DATA EXCERPTS:
= Beginning of Section =
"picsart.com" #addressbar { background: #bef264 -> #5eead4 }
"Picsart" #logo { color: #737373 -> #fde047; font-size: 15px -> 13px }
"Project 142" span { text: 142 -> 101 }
= End of Section =
= Beginning of Section =
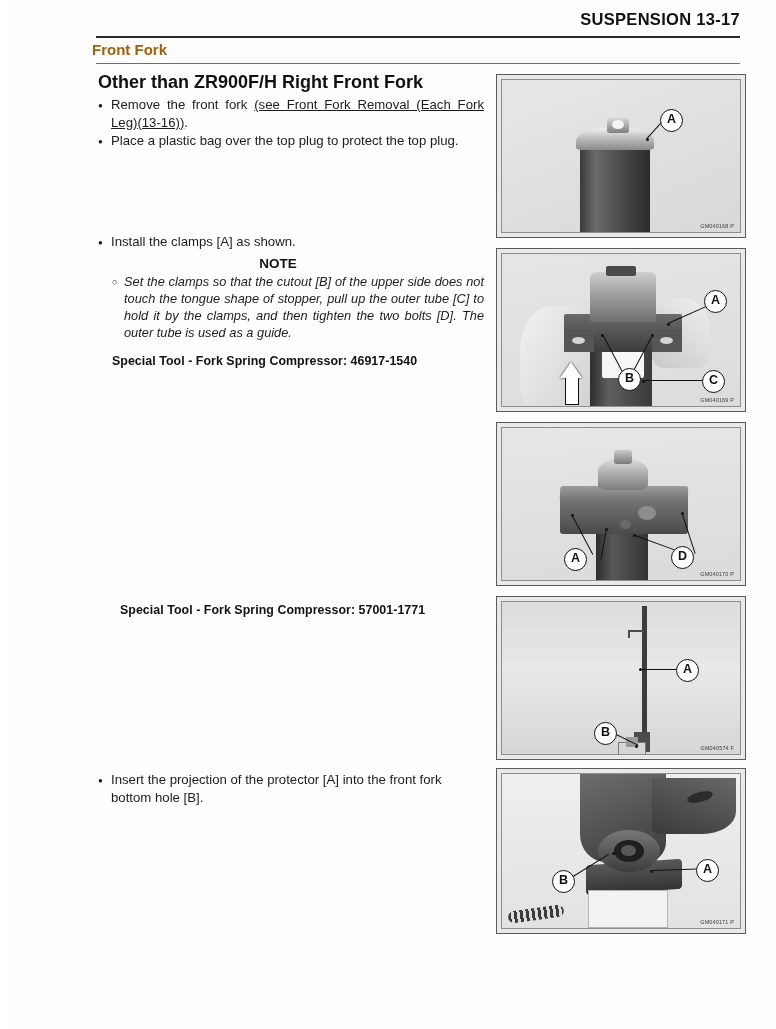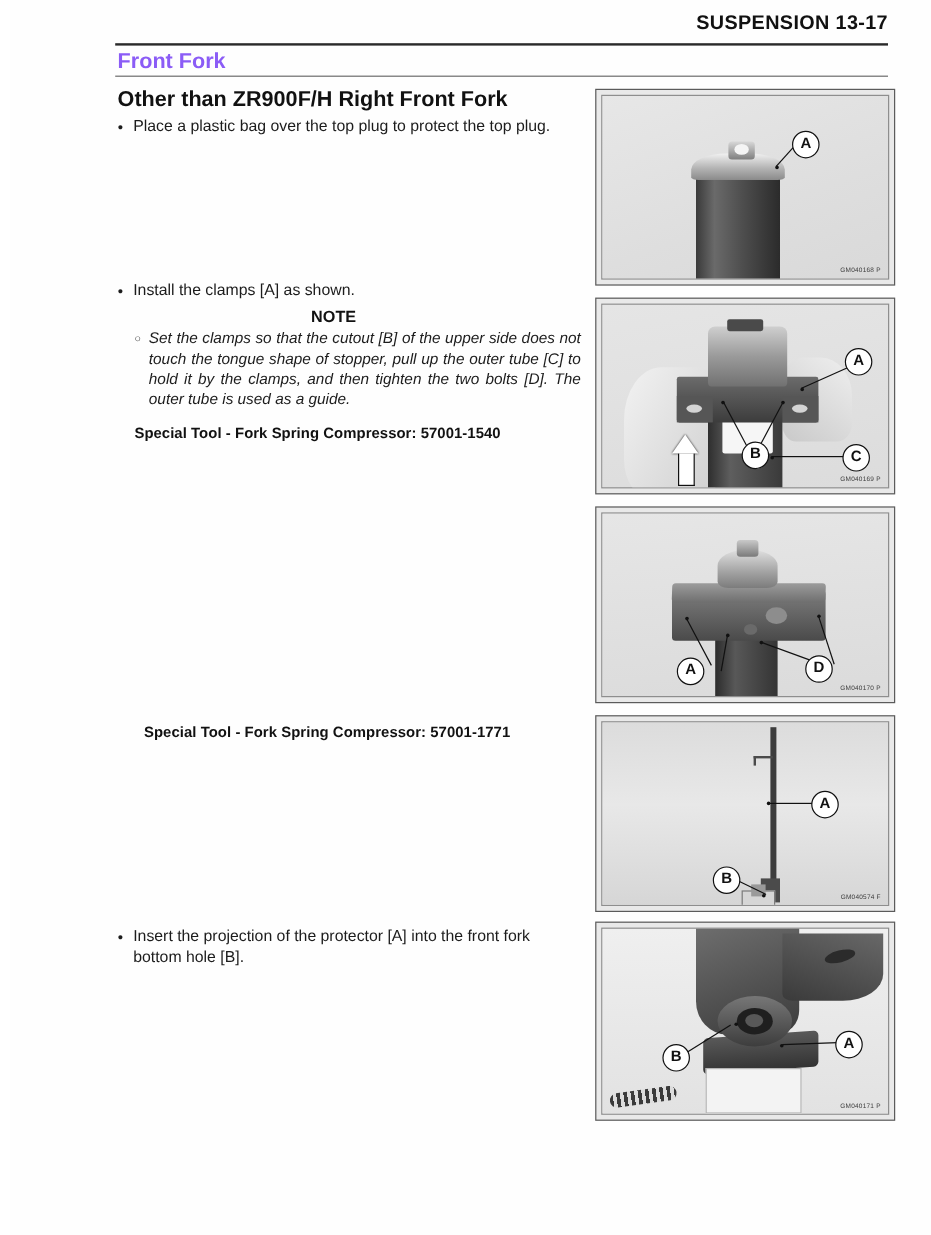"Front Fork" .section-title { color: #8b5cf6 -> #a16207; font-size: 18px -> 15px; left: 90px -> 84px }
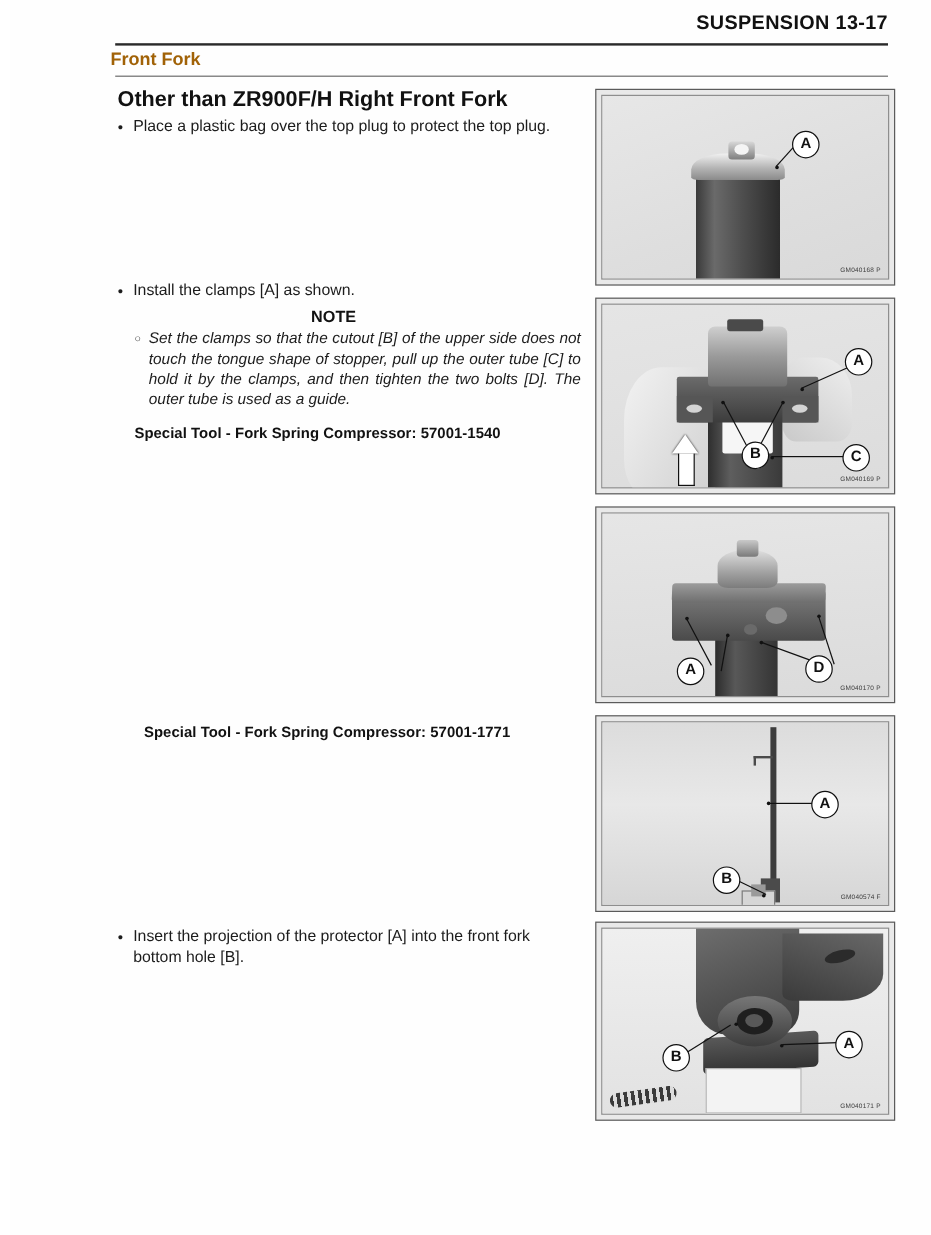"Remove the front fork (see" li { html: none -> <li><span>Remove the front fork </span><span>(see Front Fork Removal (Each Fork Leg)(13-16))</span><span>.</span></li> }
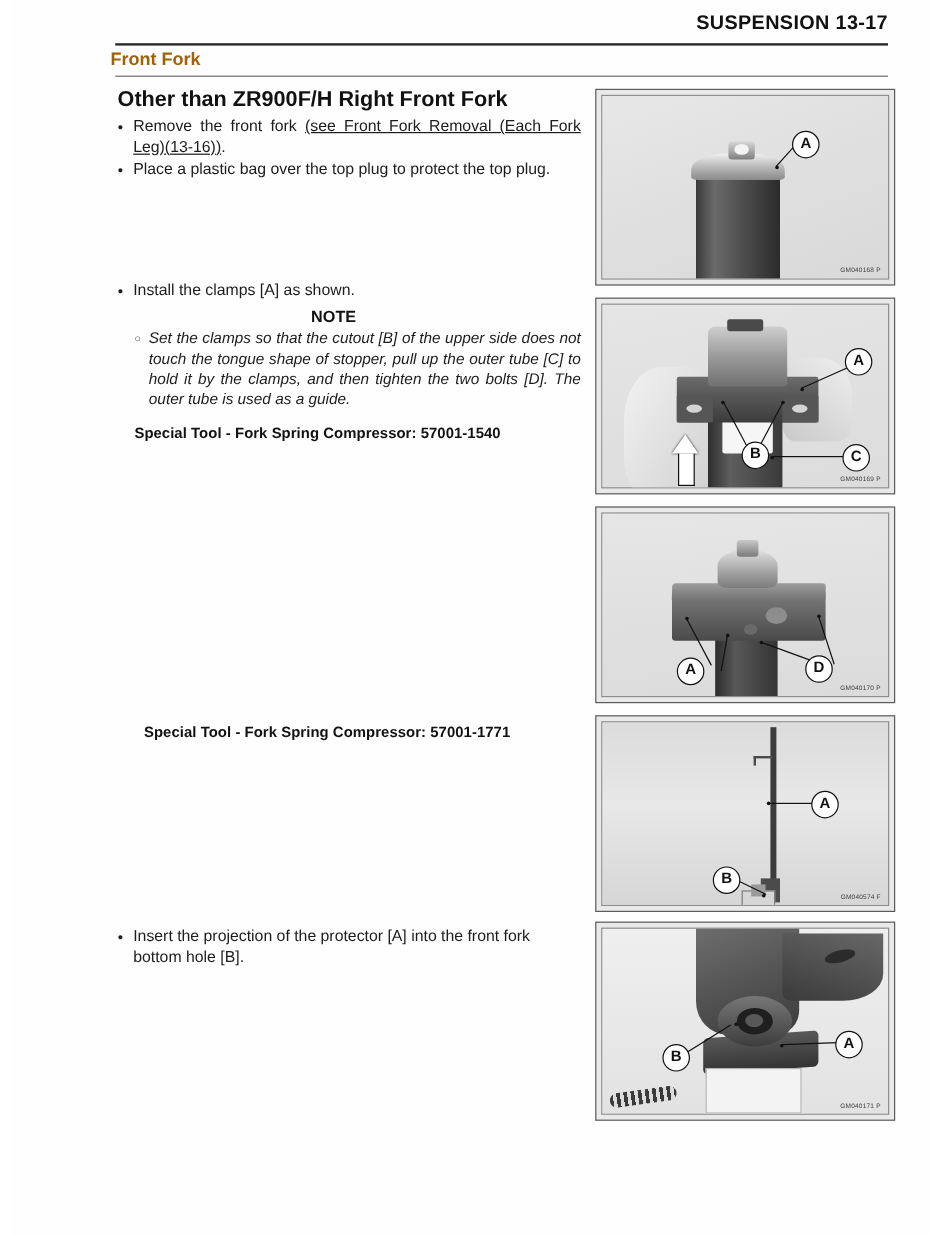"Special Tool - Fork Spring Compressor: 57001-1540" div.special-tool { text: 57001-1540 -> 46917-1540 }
= End of Section =
WHAT TO WORK ON:
Find "background: #bef264 ->" in the entries above and copy that whole line exactly, then each line after it through the line that contains "text: 142 ->".

EXPECTED ANSWER:
"picsart.com" #addressbar { background: #bef264 -> #5eead4 }
"Picsart" #logo { color: #737373 -> #fde047; font-size: 15px -> 13px }
"Project 142" span { text: 142 -> 101 }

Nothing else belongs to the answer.